About this exercise:
Search the records for the string "ranking" and copy every line where it turns up.

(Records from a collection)
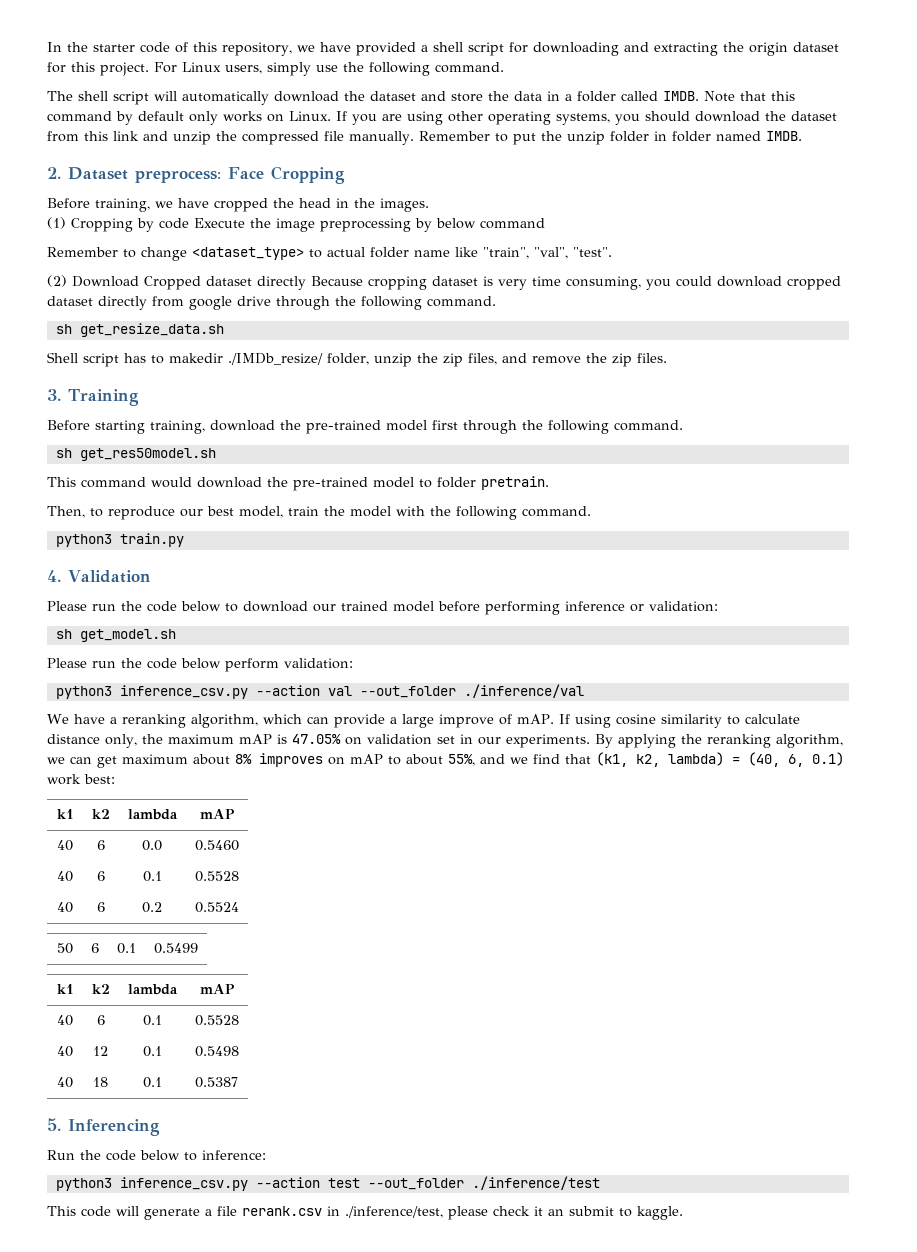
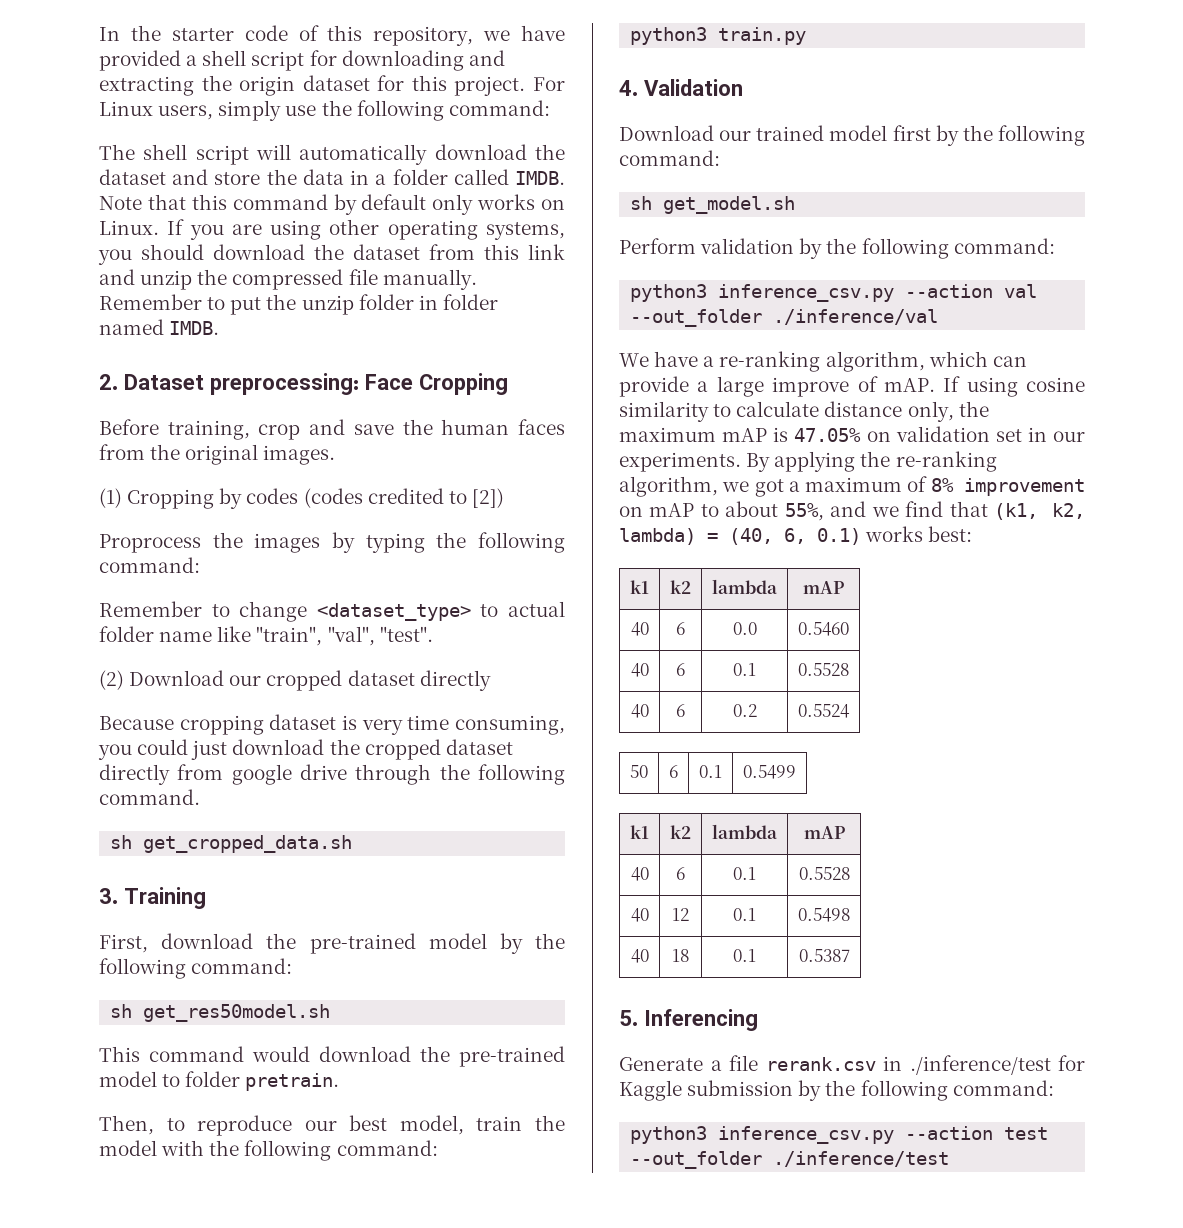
[435,62,504,73] command. -> [448,100,550,116] command:
[135,170,221,183] preprocess: -> [210,373,359,395] preprocessing:
[155,198,429,212] [47,217,545,232] we have cropped the head in the images. // (1) Cropping by code Execute the image preprocessing by below command -> [258,419,565,440] [99,444,336,465] [99,488,504,509] [99,532,566,553] [99,557,200,573] crop and save the human faces from the original images. // (1) Cropping by codes (codes credited to [2]) // Proprocess the images by typing the following command:
[144,276,306,290] Cropped dataset directly -> [229,670,491,691] our cropped dataset directly //
[717,276,782,287] download -> [191,739,360,760] just download the
[79,323,224,337] [47,352,667,367] get_resize_data.sh // Shell script has to makedir ./IMDb_resize/ folder, unzip the zip files, and remove the zip files. -> [143,835,353,853] get_cropped_data.sh
[47,420,683,434] Before starting training, download the pre-trained model first through the following command. -> [99,933,566,954] [99,958,293,979] First, download the pre-trained model by the following command:
[522,506,591,517] command. -> [336,1140,438,1156] command:
[47,601,718,615] [55,629,176,642] [47,658,353,672] Please run the code below to download our trained model before performing inference or validation: // sh get_model.sh // Please run the code below perform validation: -> [619,125,1085,146] [619,150,720,166] [630,196,796,214] [619,238,1055,259] Download our trained model first by the following command: // sh get_model.sh // Perform validation by the following command:
[121,714,186,728] reranking -> [719,351,821,372] re-ranking
[706,734,771,748] reranking -> [895,451,997,472] re-ranking
[70,753,323,768] can get maximum about 8% improves -> [754,476,1085,497] got a maximum of 8% improvement
[47,774,81,785] work -> [865,526,924,542] works
[47,1150,266,1161] Run the code below to inference: -> [619,1055,1085,1075] [619,1080,1054,1101] Generate a file rerank.csv in ./inference/test for Kaggle submission by the following command:
[47,1206,683,1220] // This code will generate a file rerank.csv in ./inference/test, please check it an submit to kaggle. -> (950, 1159) none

Expected answer:
[121,714,186,728] reranking -> [719,351,821,372] re-ranking
[706,734,771,748] reranking -> [895,451,997,472] re-ranking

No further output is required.